Instructions

De Arduino microcontroller
Pagina 20
pinMode(pin, mode)
Wordt gebruikt in de void setup() om een specifieke pin te configureren als een
INPUT of een OUTPUT.
pinMode(pin, OUTPUT); // sets ‘pin’ to output
Arduino’s digitale pinnen zijn standaard geconfigureerd als inputs. Je hoeft ze dus
niet per sé te declareren als inputs met pinMode(). Pinnen die geconfigureerd zijn als
INPUT bevinden zich in een hoogohmige toestand.
Er zitten ook hoogohmige weerstanden (pullup) van 20KΩ ingebouwd in de Atmega
chip die bereikt kunnen worden door de Arduino software. Dat kan op de volgende
manier:
pinMode(pin, INPUT); // maak van ‘pin’ een input
digitalWrite(pin, HIGH); // schakel op de ‘pin’ de
//pullup weerstanden in
Pullup weerstanden worden normaal gesproken gebruikt bij met schakelaars die op
de inputs aangesloten worden.
Pinnen die geconfigureerd zijn als OUTPUT staan in een laagohmige toestand en
kunnen maximaal 40 mA leveren.
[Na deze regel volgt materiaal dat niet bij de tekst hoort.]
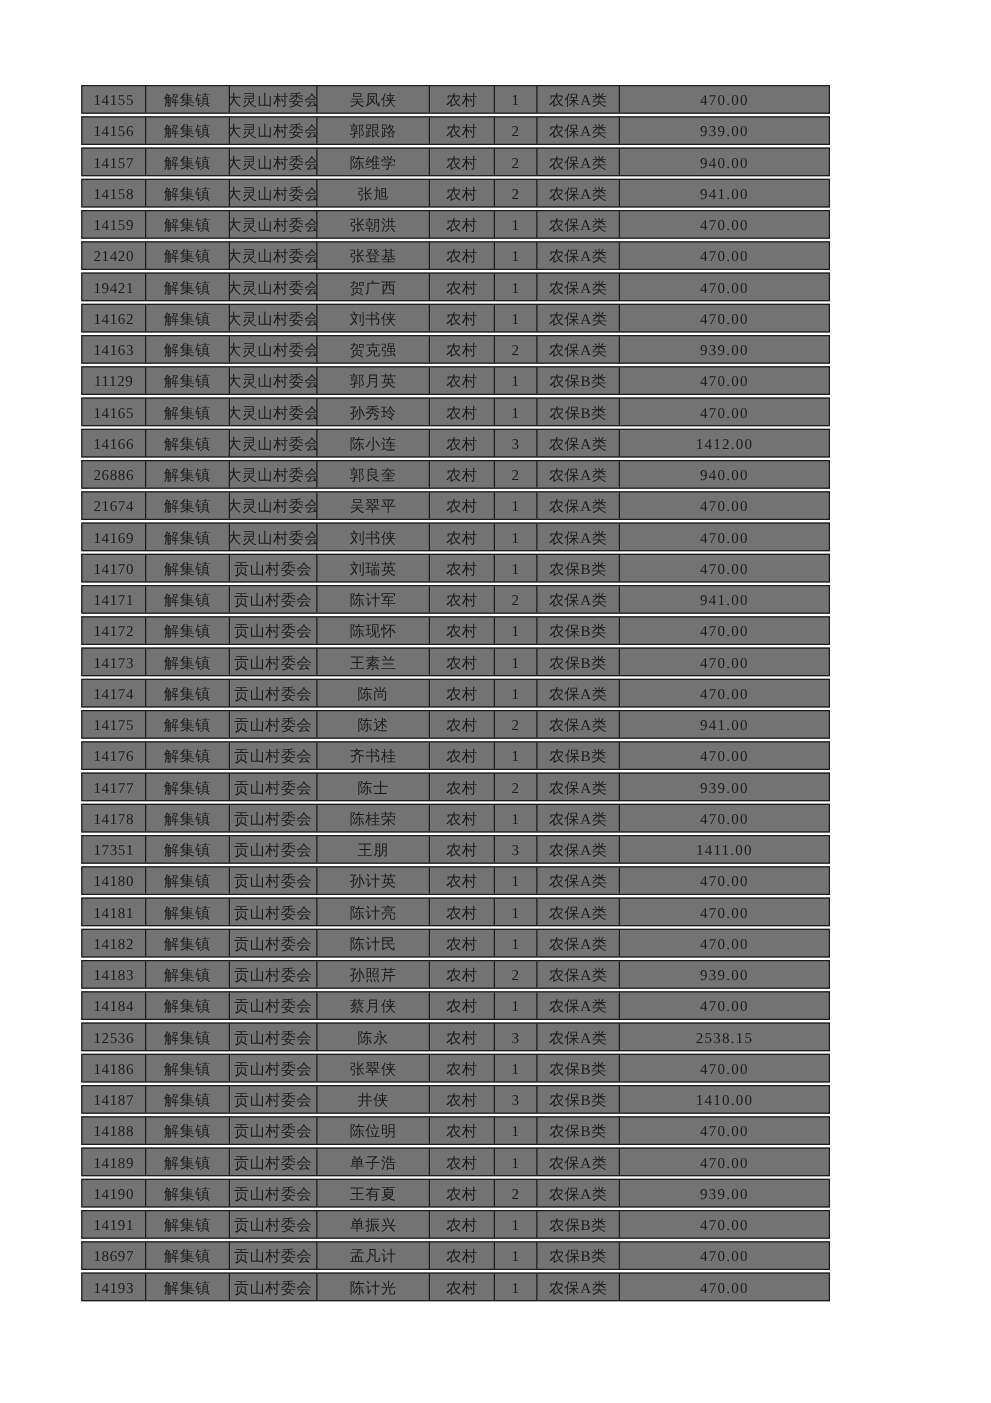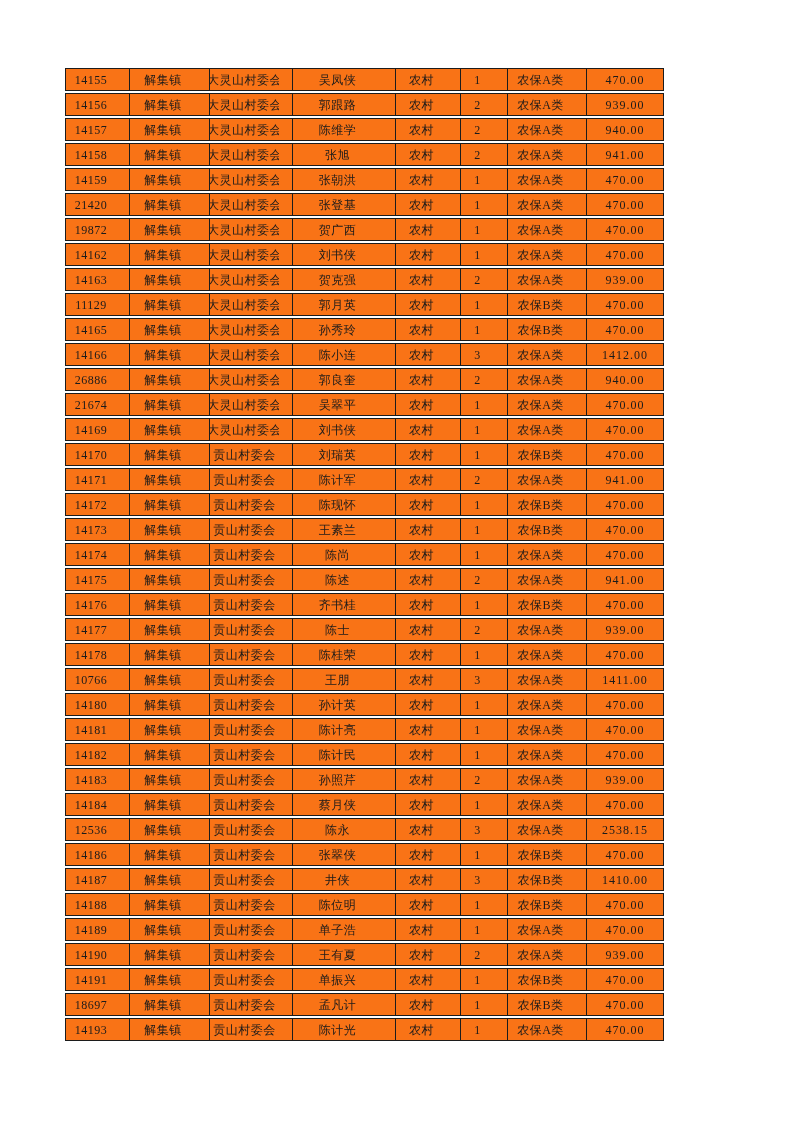"14155" .row { background: #f97316 -> #737373; gap: 13px -> none }
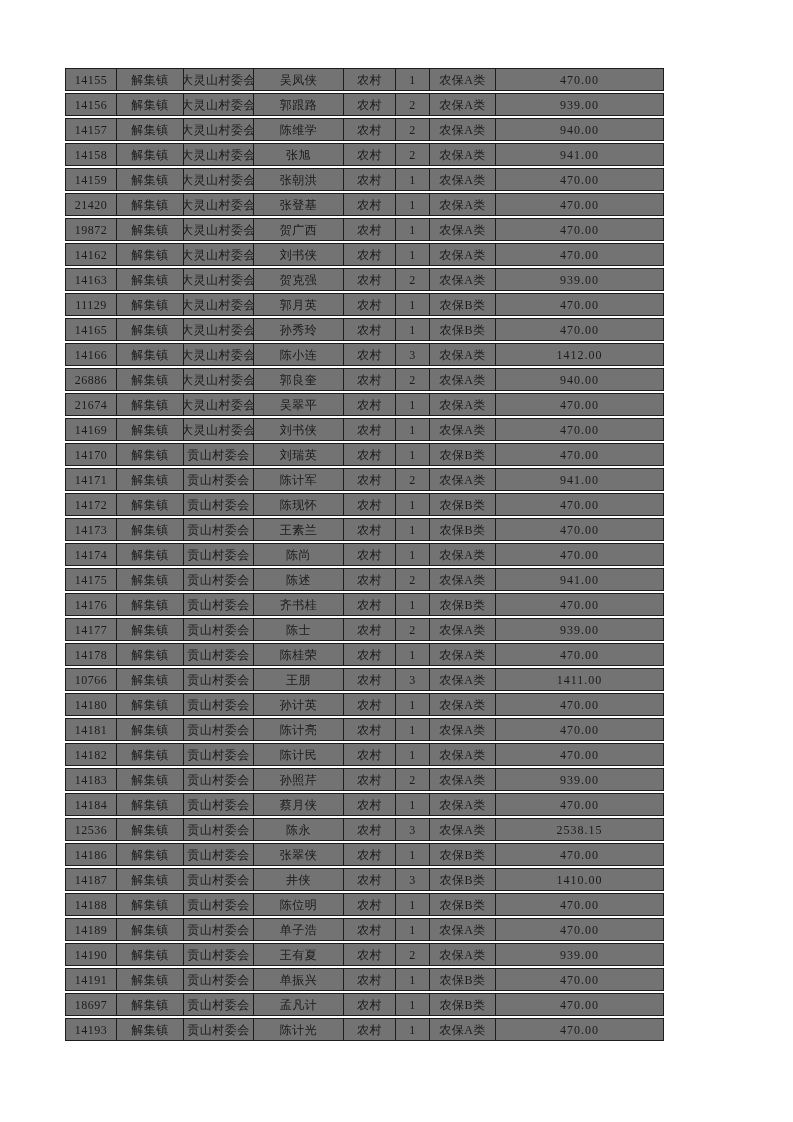"19872" div.cell { text: 19872 -> 19421 }
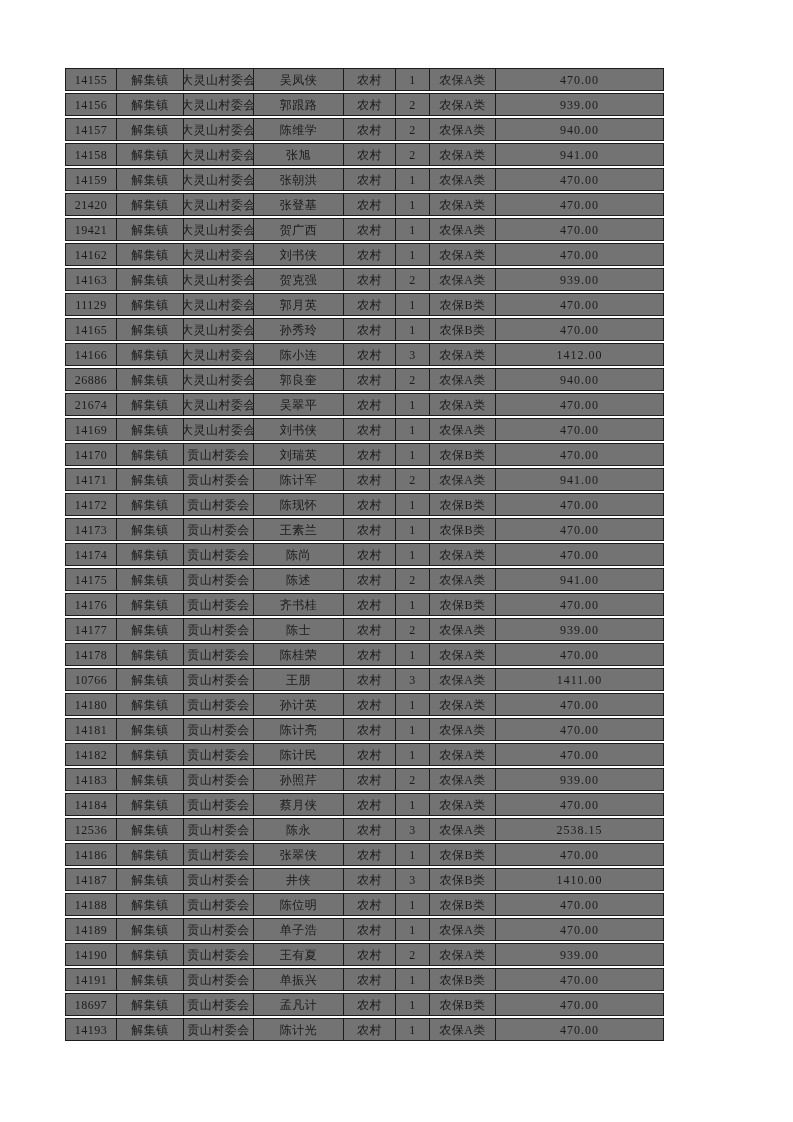"10766" div.cell { text: 10766 -> 17351 }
Dit is ruim genoeg voor een LED, maar veel te
weinig voor een motor of bijvoorbeeld een relais.
Kortsluiting tussen verschillende poorten kunnen de poort of de gehele Atmega chip
onherstelbaar beschadigen. In dat geval moet de chip vervangen worden (inclusief
een nieuwe bootloader).
Belangrijk: Het zou niet verkeerd zijn om outputs te beveiligen met een weerstand
van 220Ω. Bij kortsluiting loopt er dan een stroom van I = U/R = 5/220 = 22 mA
hetgeen kleiner is dan de eerder genoemde 40 mA.